Suppliers Face the Electrified Future
Maintain course or pivot? Consolidate or liquidate? For many suppliers there are forks in the charged road ahead.
Suppliers face critical decisions on a daily basis. Crises come and go. Dealing with erratic production schedules driven by semiconductor supply shortages and coping with rising prices for strategic materials such as steel and resin underscore the cyclical challenges of the auto business. By comparison, other hurdles such as hiring and retaining the right talent are just frosting on the cake.
Then comes battery-electric vehicle (BEV) propulsion and the significant investments and, in some cases upheaval, it demands. For suppliers, the changes that will impact most functional vehicle systems due to the EV trend outline four strategic paths – forks in the road – to follow:
Maintain course: Depending upon the system supplied and aftermarket exposure, select suppliers will witness little change in future sourcing patterns, value add and development timelines for future business. Many though not all interior and exterior systems fit this classification as an example. Even if your business has thus far remained outside the scope of BEV sourcing plans, vehicle lightweighting and other ongoing technology trends are still top of mind.
These suppliers are well advised to watch for storm clouds as their ecosystem can shift quickly. But for those whose business is IC-engine dependent, fear not in the short term: IHS Markit’s recent Vehicles-In-Operation (VIO) Forecast is confident there will still be ICE-powered offerings, predominantly hybrids, in the fleet 30 years from now.

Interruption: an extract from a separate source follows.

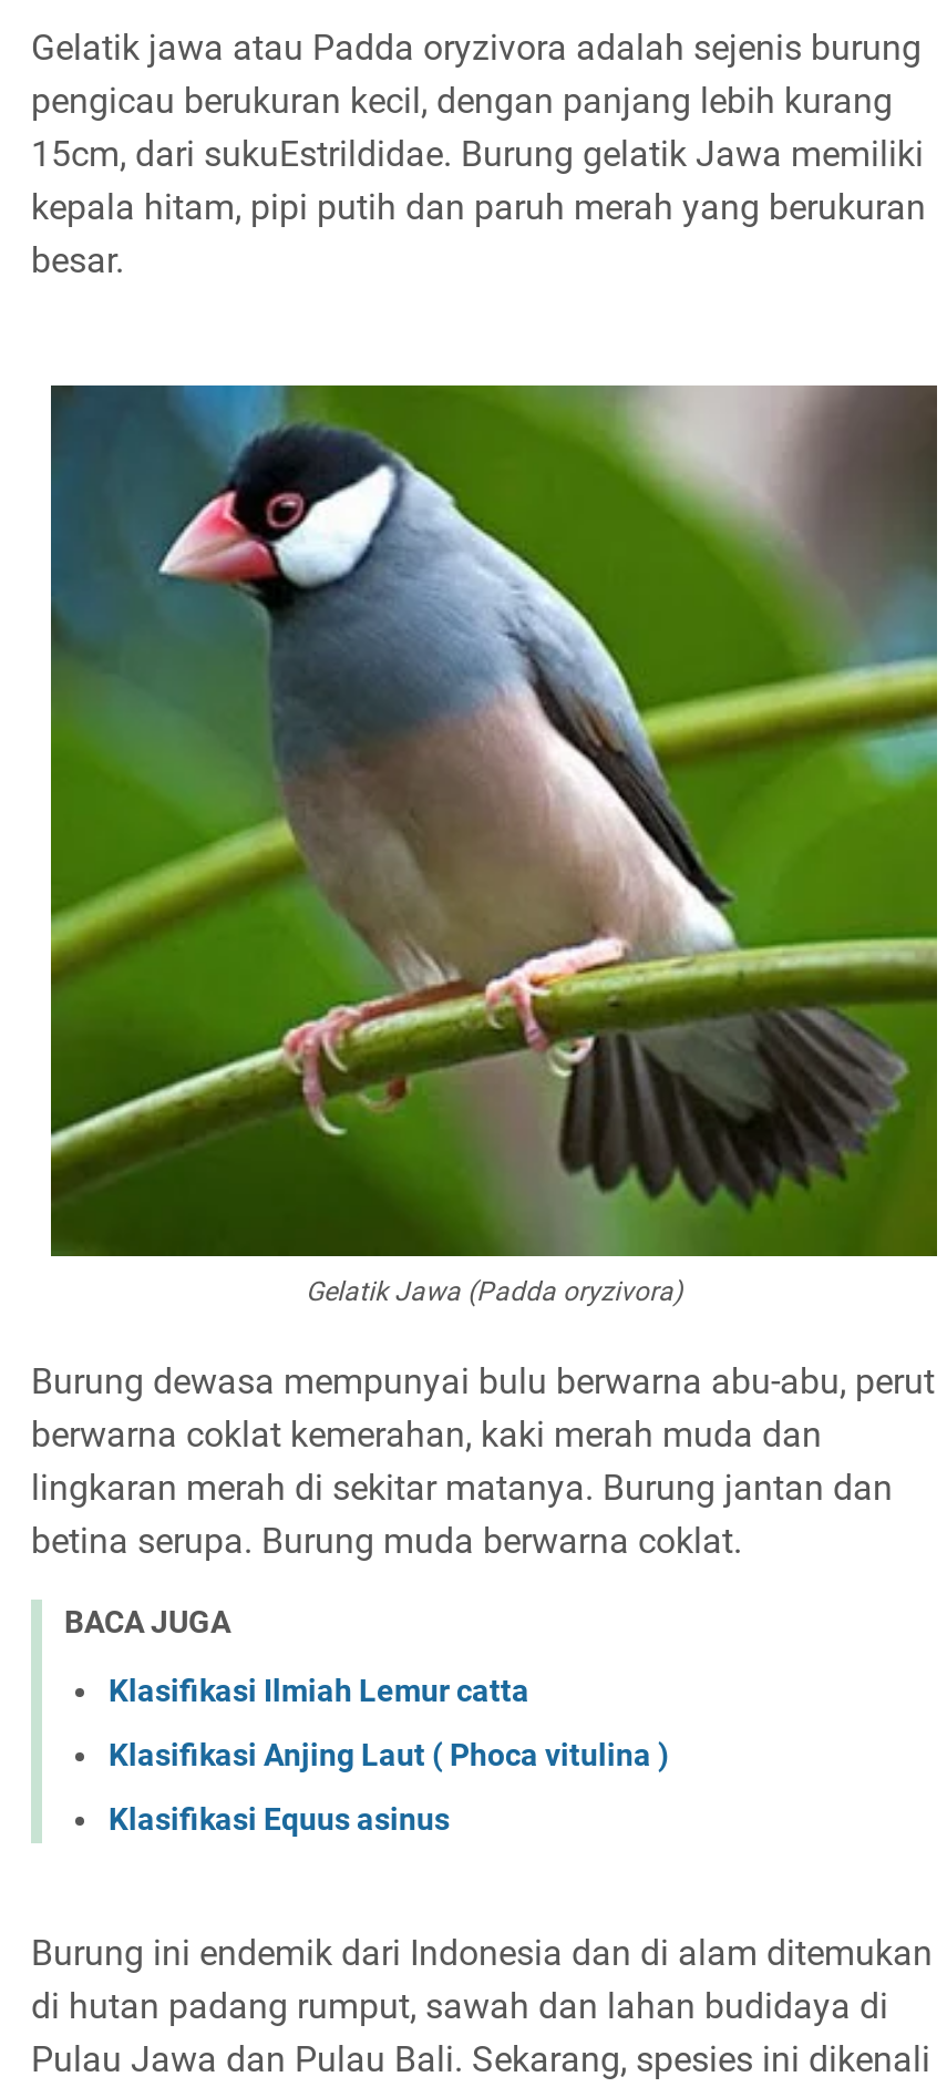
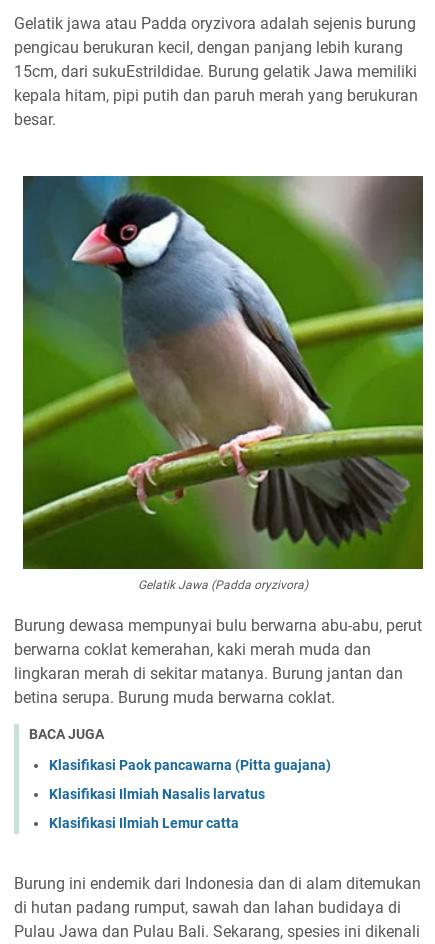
none -> [49,757,331,802] Klasifikasi Paok pancawarna (Pitta guajana) | Klasifikasi Ilmiah Nasalis larvatus
moved [109,1672,529,1707] -> [49,815,239,831]: Klasifikasi Ilmiah Lemur catta
[109,1736,669,1836] Klasifikasi Anjing Laut ( Phoca vitulina ) | Klasifikasi Equus asinus -> none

Sell/liquidate: While this path is seemingly drastic, changes to future system requirements given electrified propulsion make this a reality for many. Factors such as global/regional sourcing, upstream and downstream value-add shifts, and BEV-fueled cadence changes may signal to several suppliers that it is time to divest. Alternatively, those suppliers with capabilities in multiple system areas may choose to focus on a reduced portfolio where their competitive position, returns, risk or capital outlay are more favorable.
Given shifts in the relative economies-of-scale for future global BEV architectures, several regional suppliers in system areas heavily impacted by electrified propulsion will need to establish whether to stay or go. Additionally, as OEMs themselves adapt to an EV-centric industry, suppliers can venture into the systems with high growth potential, such as electrified drives and e-motors. Customers may become competitors. Watch for the traditional tier relationships to blur in the future.
Pivot: We see many suppliers choosing to re-invent themselves using several avenues. Some integrate vertically, usually upstream, to ensure supply continuity, capture enhanced value and, in some cases, drive more differentiation. Others are opting for joint ventures or affiliations, to couple existing capacity with new system requirements, reach new geographies, and to share development costs.
Adding electronic content or software capability to a mechanical system is a key play that has occurred in steering and braking. Some suppliers are developing new products while leveraging their existing processes. Companies that machine “traditional” powertrain and driveline components are finding opportunities in e-motors and drive systems within the BEV world.
Double-down and consolidate: Contrarians will try to make lemonade from lemons. Faced with consolidation in their space, they may seek to take out weaker competitors and consolidate capacity to drive pricing. Some are betting that the uptake for BEV offerings will be slower than forecast. If their bets are accurate, they can benefit from consolidation for several years.
Supplier strategy has never witnessed the level of risk vs. reward we see today. Every situation is different; solutions are not simple. But we can expect more forks in the road as the BEV ecosystem develops.